BEFORE: I'm headed back to work today, after about 12 days off - the annual summer slow-down is in effect, which is why I applied for other jobs and had one interview, but no news on that front yet. Today there's a double-screening of "Jurassic Park Rebirth" and "28 Years Later", but I'm not in the mood to watch either film, plus I'm managing the screenings, so I can't. I'll have a lot of time in the office to catch up on blogging and e-mails.
This film was on my list for last year's Doc Block, but I postponed it, I can't remember if it didn't fit into the linking or if I just cut one doc for timing reasons. Either way, it looks like I made the right move because this year I was able to watch "A Complete Unknown" about a month ago, and that serves as a proper lead-in, maybe, the fictional version before the documentary.

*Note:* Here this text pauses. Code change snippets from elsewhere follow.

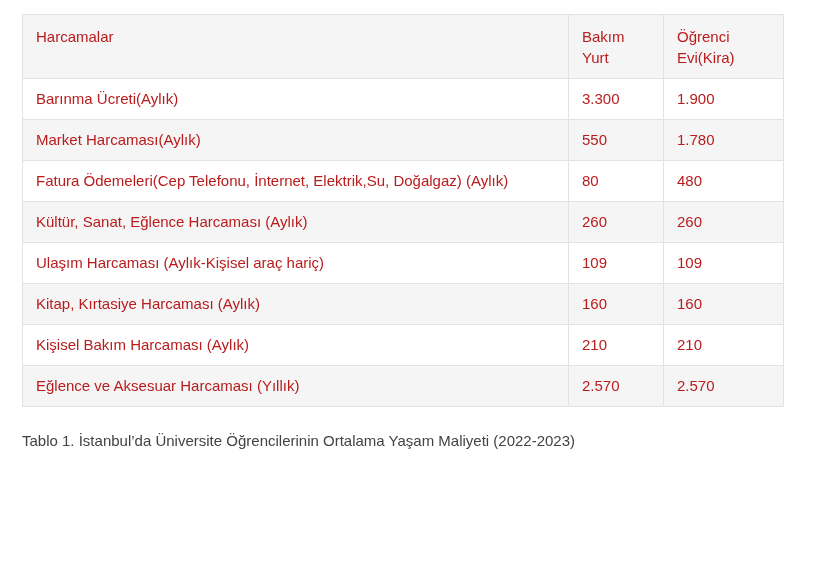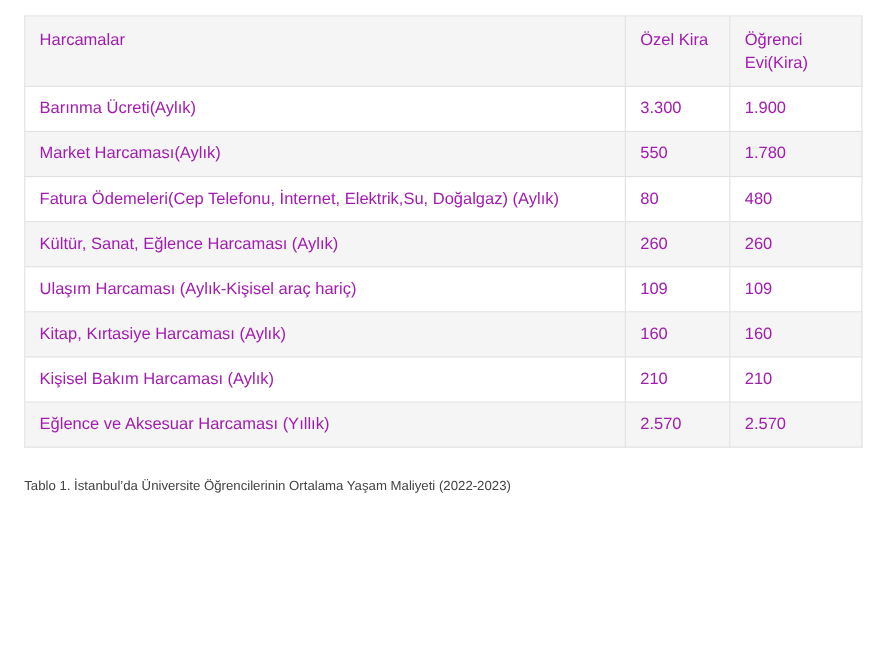--- a/index.html
+++ b/index.html
@@ -19,7 +19,7 @@
     border-collapse: collapse;
     table-layout: fixed;
     font-size: 15px;
-    color: #a21caf;
+    color: #b91c1c;
     padding-left: 12px;
   }
   table.expenses col.c-label   { width: 546px; }

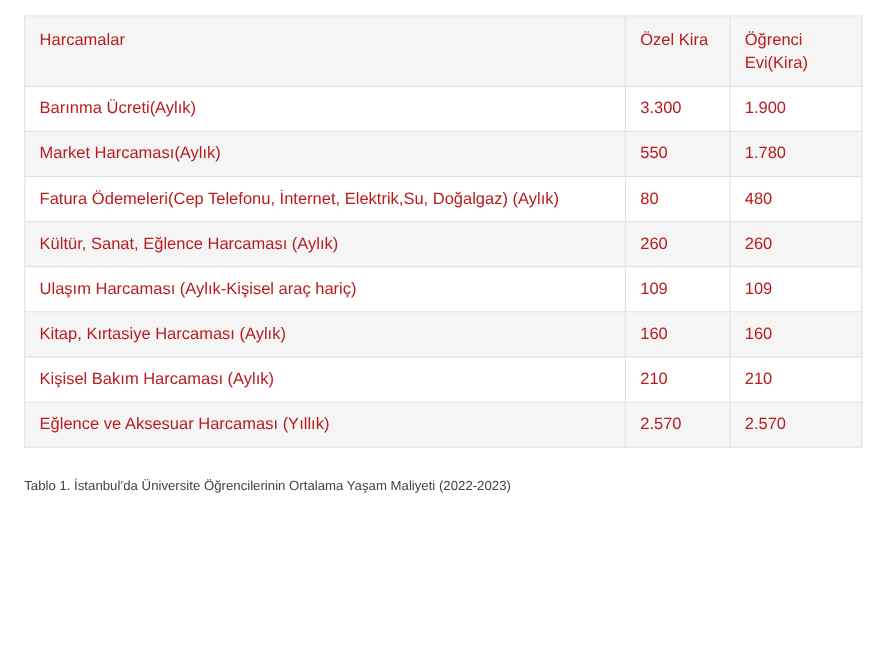--- a/index.html
+++ b/index.html
@@ -69,7 +69,7 @@
     <thead>
       <tr>
         <th>Harcamalar</th>
-        <th>Özel Kira</th>
+        <th>Bakım Yurt</th>
         <th>Öğrenci Evi(Kira)</th>
       </tr>
     </thead>

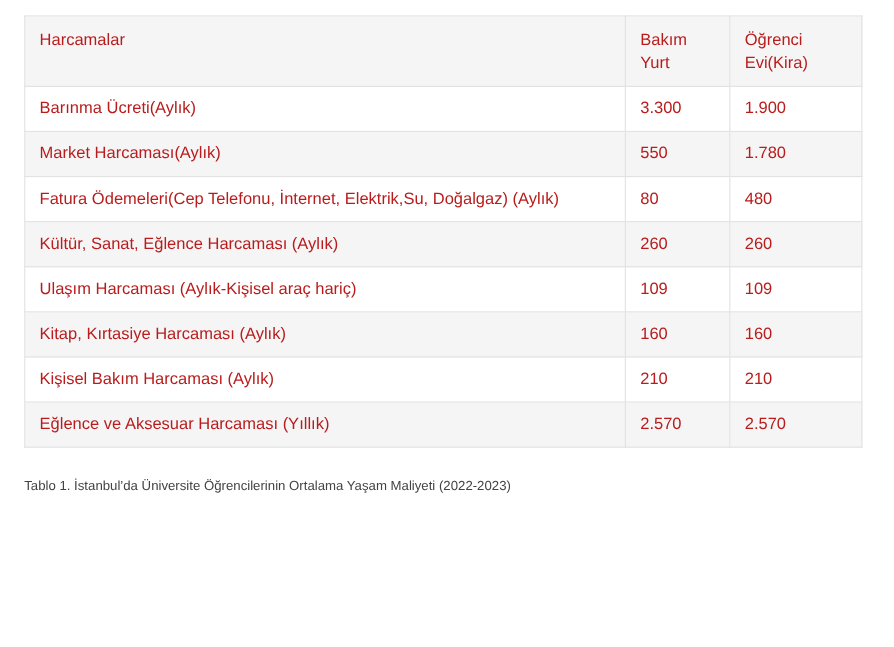--- a/index.html
+++ b/index.html
@@ -50,7 +50,7 @@
   }
   .caption {
     margin-top: 24px;
-    font-size: 12px;
+    font-size: 15px;
     line-height: 20px;
     color: #454244;
   }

Martin Luther King Jr. carries over from "Ali & Cavett: The Tale of the Tapes".
THE PLOT: Legendary singer and activist Joan Baez takes an honest look back and a deep look inward as she tries to make sense of her large, history-making life and the personal struggles she's kept private.
AFTER: This film is another split format - this one into thirds, maybe. One third is interviews, one third is family photos and journal entries from when Baez was a teenager and in her 20's, and one third is concert footage from three stops on her 2018 Farewell tour, filmed at stops in upstate New York, near Selma, Alabama and Oakland, ending up at the Beacon Theater in NYC. I guess that's coming full circle, in more ways than one.
It's not really chronological, like the archive stuff sort of starts in college, where Baez developed her performing skills in cafes around MIT and Boston University, which she attended for about 6 weeks, but her father worked at MIT. He was a former preacher in Brooklyn, but also studied mathematics and physics at Stanford, and he was the co-inventor of the x-ray microscope. His hobby seemed to be taking his family on long car-trip vacations and recording audio journals along the way. The family converted to Quakerism at some point, which was sort of a pre-cursor to Joan's support of pacificism as an activist years later. Of course there's also footage from Martin Luther King's march on Washington and the "I Have a Dream" speech, as she and Bob Dylan performed "When the Ship Comes In" at the event. Some participants pointed out that most of the performers at the event were white, which maybe was an odd choice.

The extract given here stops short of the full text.